__What is being asked__:
Your task is to show every line in the listing below that includes "clinet".

Start of Block

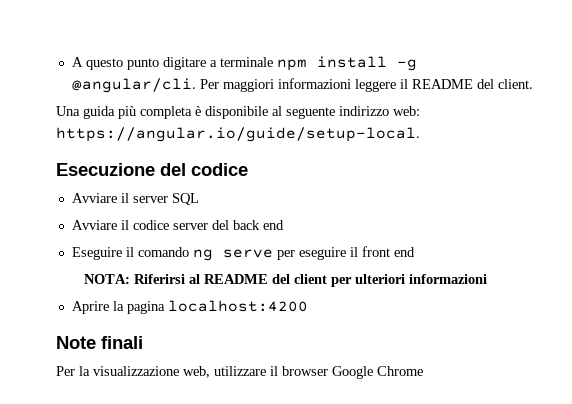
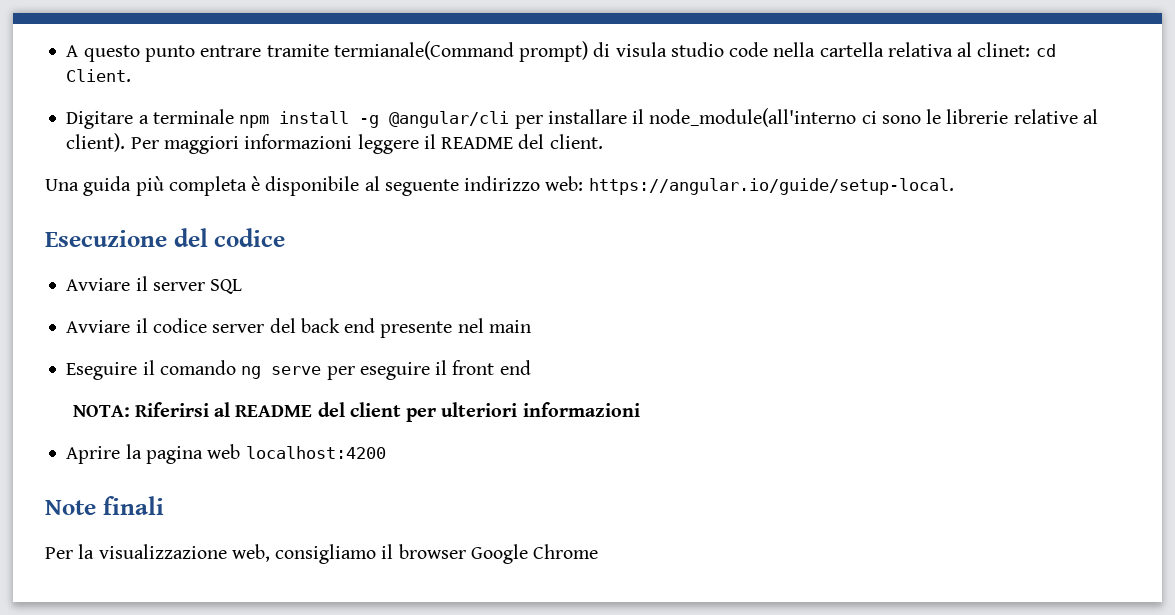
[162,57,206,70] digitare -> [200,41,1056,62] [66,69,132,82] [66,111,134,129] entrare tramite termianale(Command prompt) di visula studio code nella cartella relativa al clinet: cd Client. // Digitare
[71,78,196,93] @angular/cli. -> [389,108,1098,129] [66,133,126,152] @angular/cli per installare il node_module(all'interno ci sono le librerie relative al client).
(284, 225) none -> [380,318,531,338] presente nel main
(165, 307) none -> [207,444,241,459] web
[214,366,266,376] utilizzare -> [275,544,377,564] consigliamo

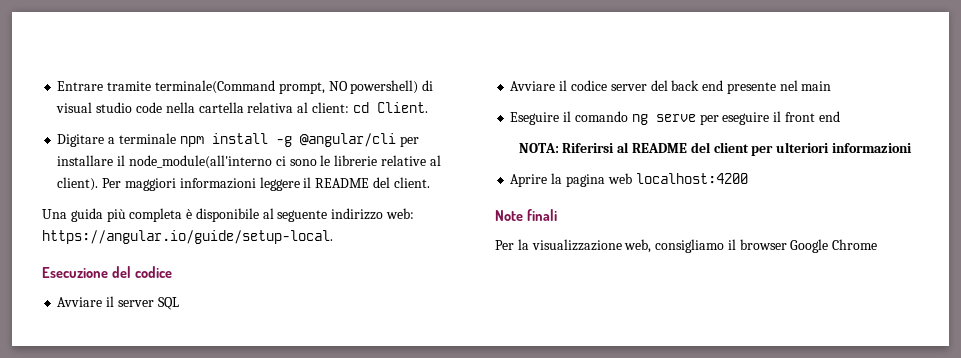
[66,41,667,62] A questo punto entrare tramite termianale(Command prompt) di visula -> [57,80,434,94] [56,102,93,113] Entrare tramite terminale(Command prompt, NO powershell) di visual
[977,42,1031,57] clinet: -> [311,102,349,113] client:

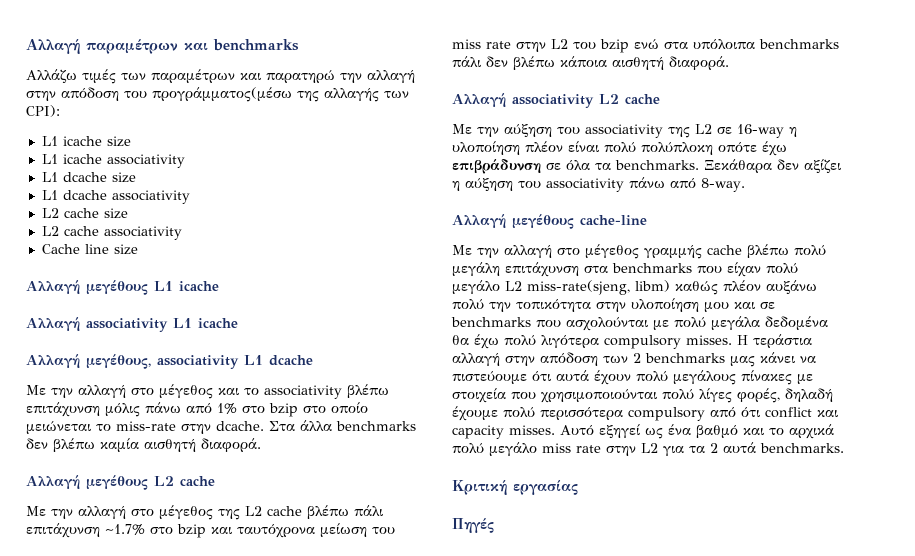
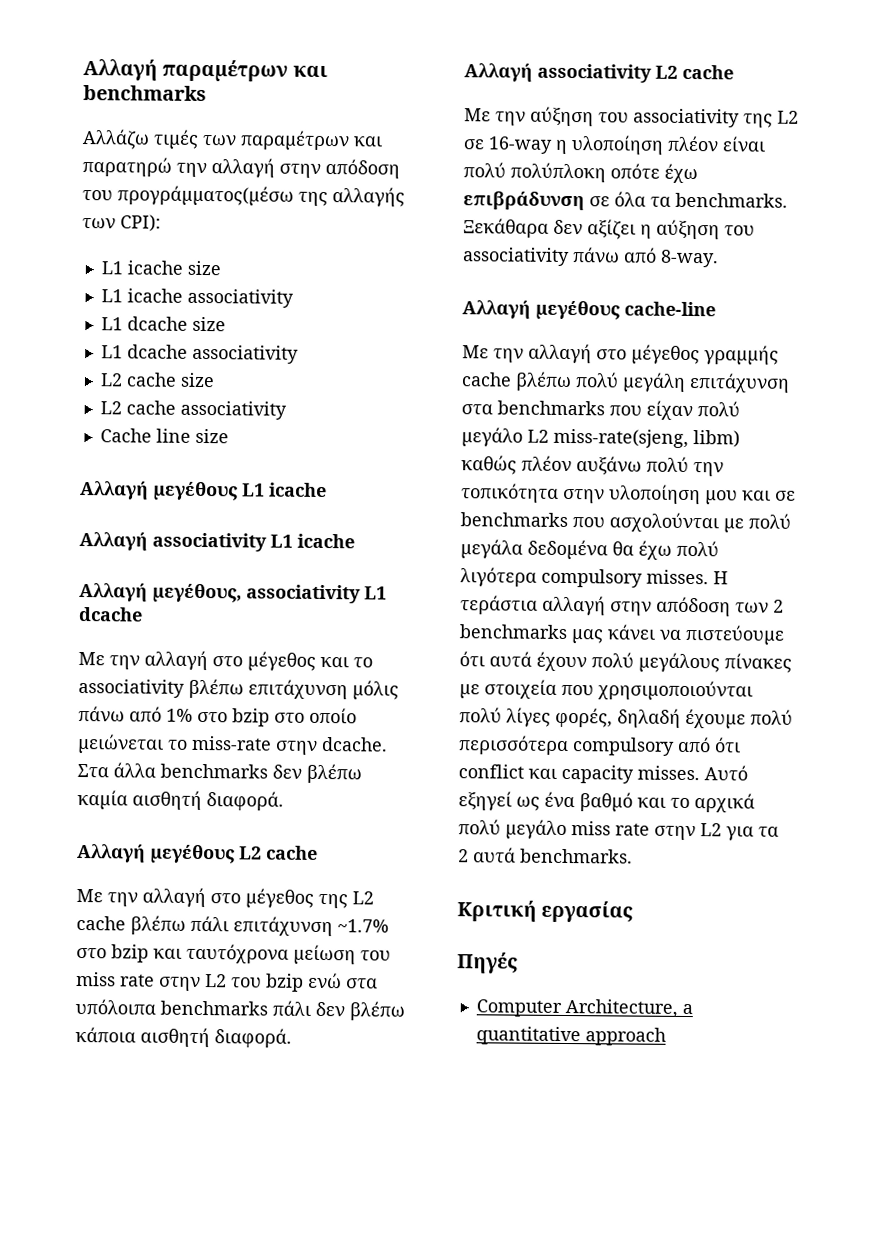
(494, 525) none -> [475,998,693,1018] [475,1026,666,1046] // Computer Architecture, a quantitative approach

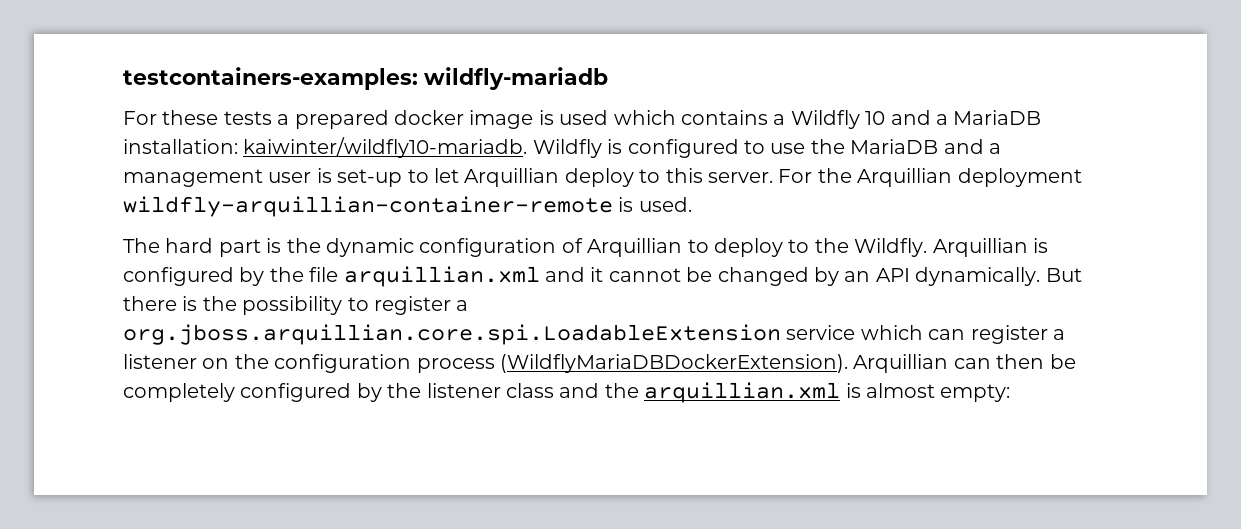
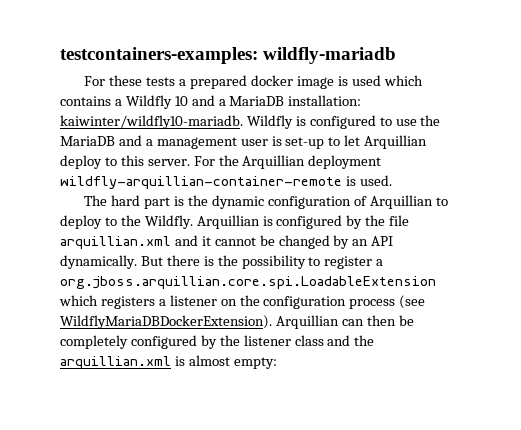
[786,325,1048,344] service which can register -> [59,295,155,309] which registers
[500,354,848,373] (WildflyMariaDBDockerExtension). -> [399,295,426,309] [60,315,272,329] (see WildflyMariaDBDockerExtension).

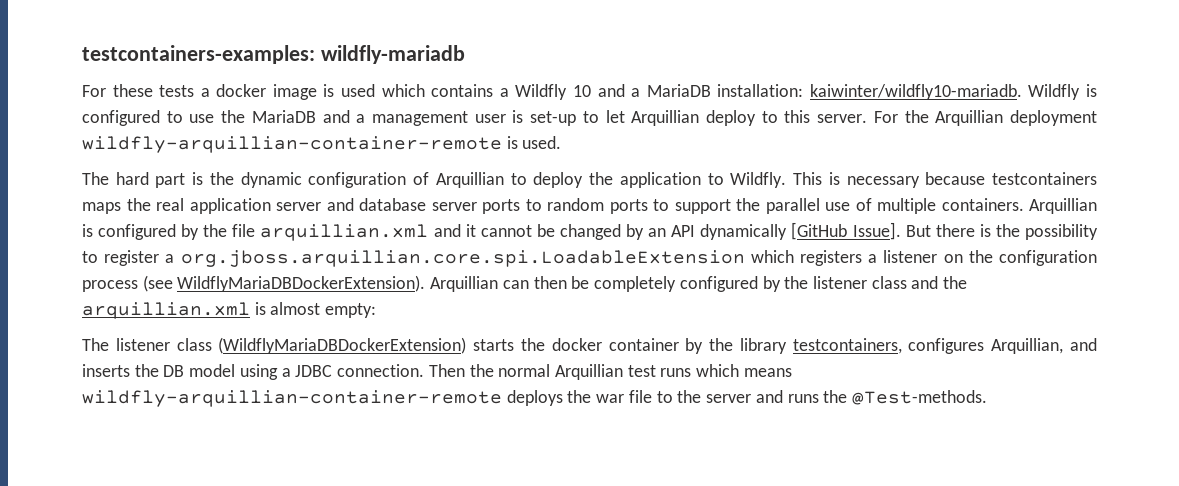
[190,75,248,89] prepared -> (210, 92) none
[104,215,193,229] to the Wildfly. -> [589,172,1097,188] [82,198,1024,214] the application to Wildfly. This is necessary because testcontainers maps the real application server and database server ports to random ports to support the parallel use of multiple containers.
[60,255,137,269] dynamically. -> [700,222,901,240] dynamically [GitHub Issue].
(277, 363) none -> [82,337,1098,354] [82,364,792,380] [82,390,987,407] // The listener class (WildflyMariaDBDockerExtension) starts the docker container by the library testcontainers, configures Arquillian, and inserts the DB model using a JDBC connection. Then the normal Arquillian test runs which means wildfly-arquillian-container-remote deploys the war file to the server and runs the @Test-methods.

End of Block

__Exercise solution__:
[162,57,206,70] digitare -> [200,41,1056,62] [66,69,132,82] [66,111,134,129] entrare tramite termianale(Command prompt) di visula studio code nella cartella relativa al clinet: cd Client. // Digitare
[977,42,1031,57] clinet: -> [311,102,349,113] client:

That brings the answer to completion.